Takeda Pharmaceutical Co says that regulators in Europe have agreed to review its type 2 diabetes therapy alogliptin, a month after receiving a knockback from the US Food and Drug Administration.

The Japanese drugmaker has received confirmation of the acceptance of the submission of a marketing authorisation application from the European Medicines Agency for alogliptin, a selective dipeptidyl peptidase IV (DPP-4) inhibitor. The filing is based on trials involving more than 11,000 patients and several ongoing studies, including the EXAMINE trial which is evaluating cardiovascular endpoints following treatment with alogliptin.

The latter is being carried out to comply with criteria outlined in the FDA's December 2008 guidance for new antidiabetics. Final EXAMINE results are expected in 2015.

Last month, the FDA issued a second complete response letter for the drug and the fixed-dose combination of alogliptin plus Takeda's Actos (pioglitazone). The agency requested additional data which the company believes it can supply from postmarketing data from outside the USA, as well as data from its ongoing clinical programme.

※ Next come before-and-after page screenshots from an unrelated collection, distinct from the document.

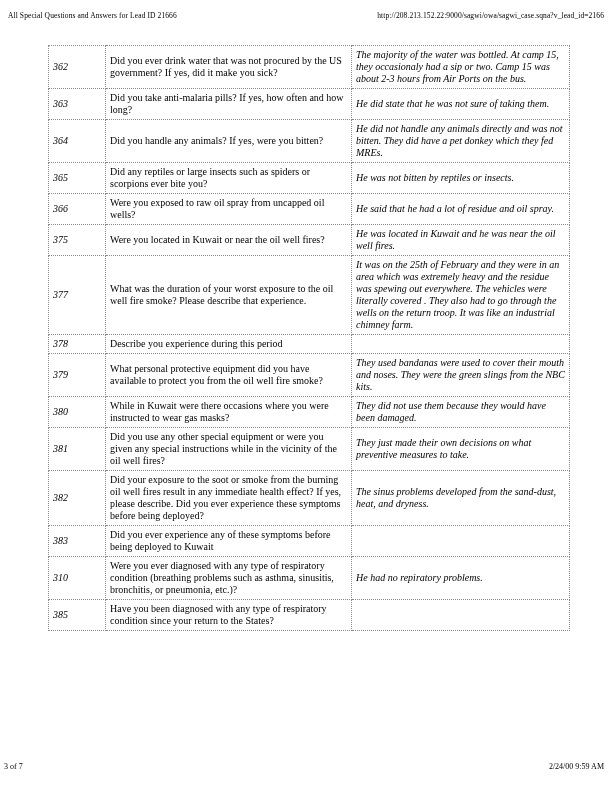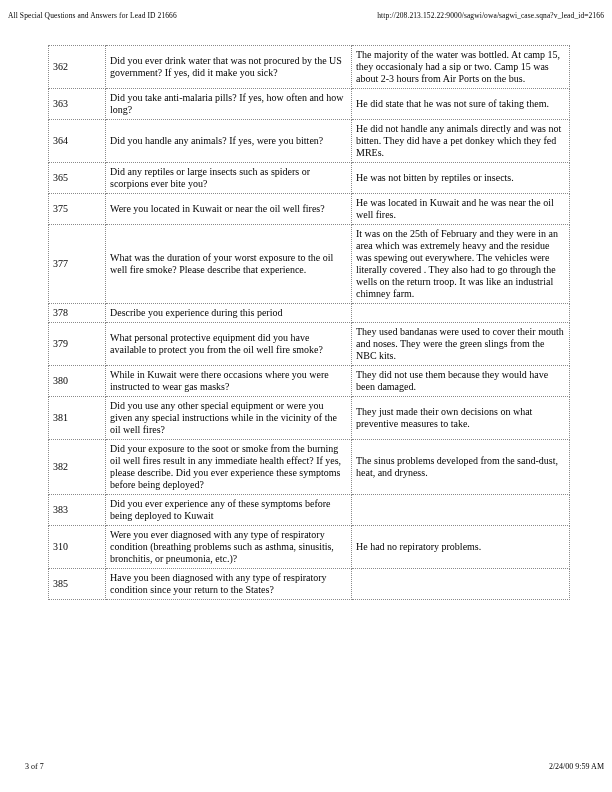--- a/index.html
+++ b/index.html
@@ -61,6 +61,7 @@
   }
   td.a {
     width: 209px;
+    font-style: italic;
   }
 </style>
 </head>

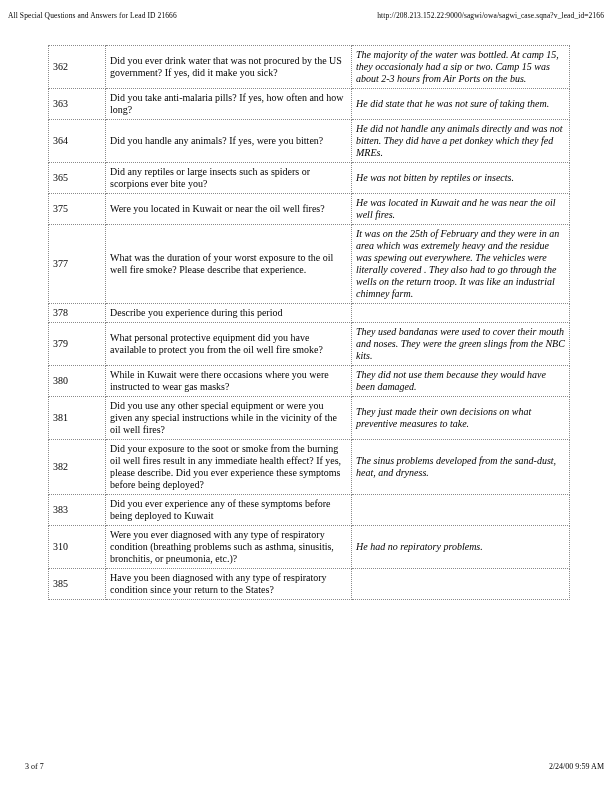--- a/index.html
+++ b/index.html
@@ -55,6 +55,7 @@
   td.num {
     width: 48px;
     padding-left: 9px;
+    font-style: italic;
   }
   td.q {
     width: 237px;

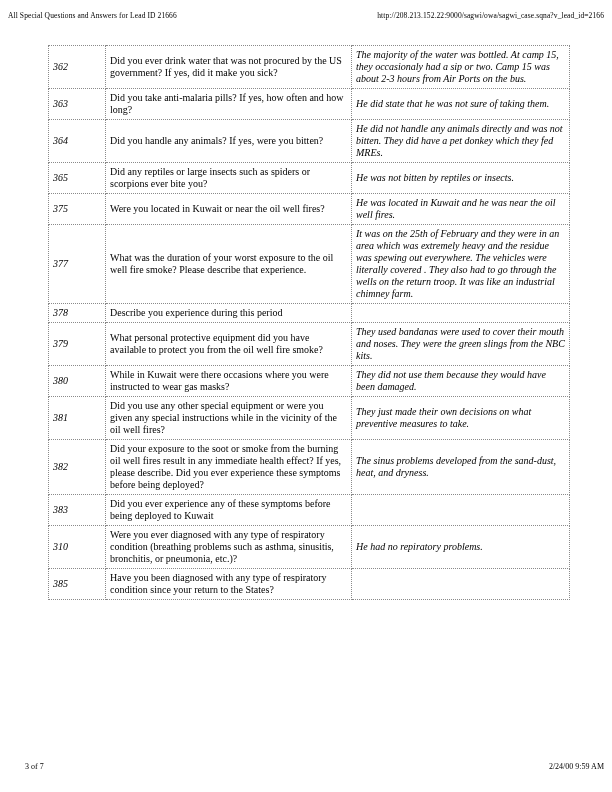--- a/index.html
+++ b/index.html
@@ -98,6 +98,11 @@
           <td class="a">He was not bitten by reptiles or insects.</td>
         </tr>
         <tr>
+          <td class="num">366</td>
+          <td class="q">Were you exposed to raw oil spray from uncapped oil wells?</td>
+          <td class="a">He said that he had a lot of residue and oil spray.</td>
+        </tr>
+        <tr>
           <td class="num">375</td>
           <td class="q">Were you located in Kuwait or near the oil well fires?</td>
           <td class="a">He was located in Kuwait and he was near the oil well fires.</td>

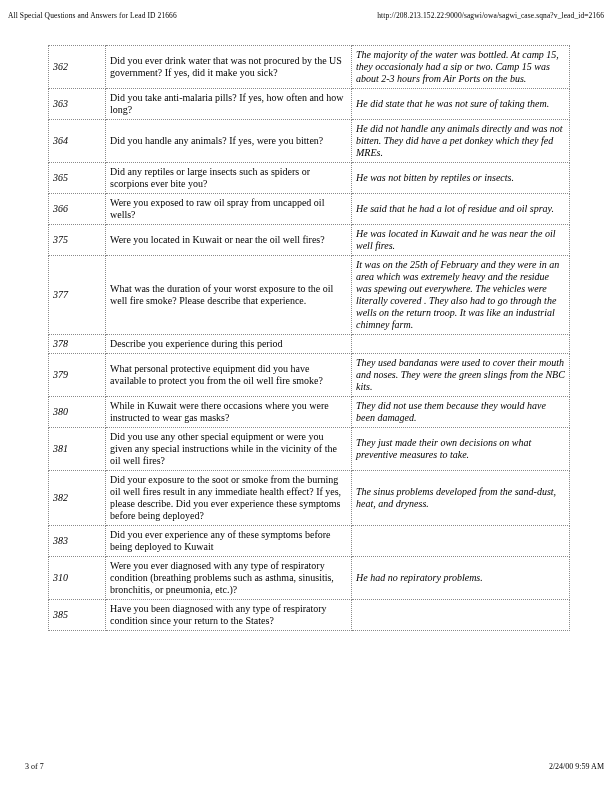--- a/index.html
+++ b/index.html
@@ -30,7 +30,7 @@
   .ftr {
     position: absolute;
     bottom: 21px;
-    left: 25px;
+    left: 4px;
     right: 8px;
     display: flex;
     justify-content: space-between;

Stuart Dollow,  managing director, Takeda Global R&D Centre (Europe), said the acceptance of the alogliptin MAA submission is "a critical milestone" for the firm "as we continue investigating and expanding our therapeutic offerings for people with type 2 diabetes".

Alogliptin was approved in April 2010 by the Japanese Ministry of Health, Labour and Welfare and is sold under the brand name Nesina. The fixed-dose combination got the green light in Japan in July last year and is available as Liovel.

The decision has also triggered a $10 million milestone payment to the USA's Furiex Pharmaceuticals. The latter receives royalties from Nesina and Liovel and is eligible to get them from sales in Europe, if approved.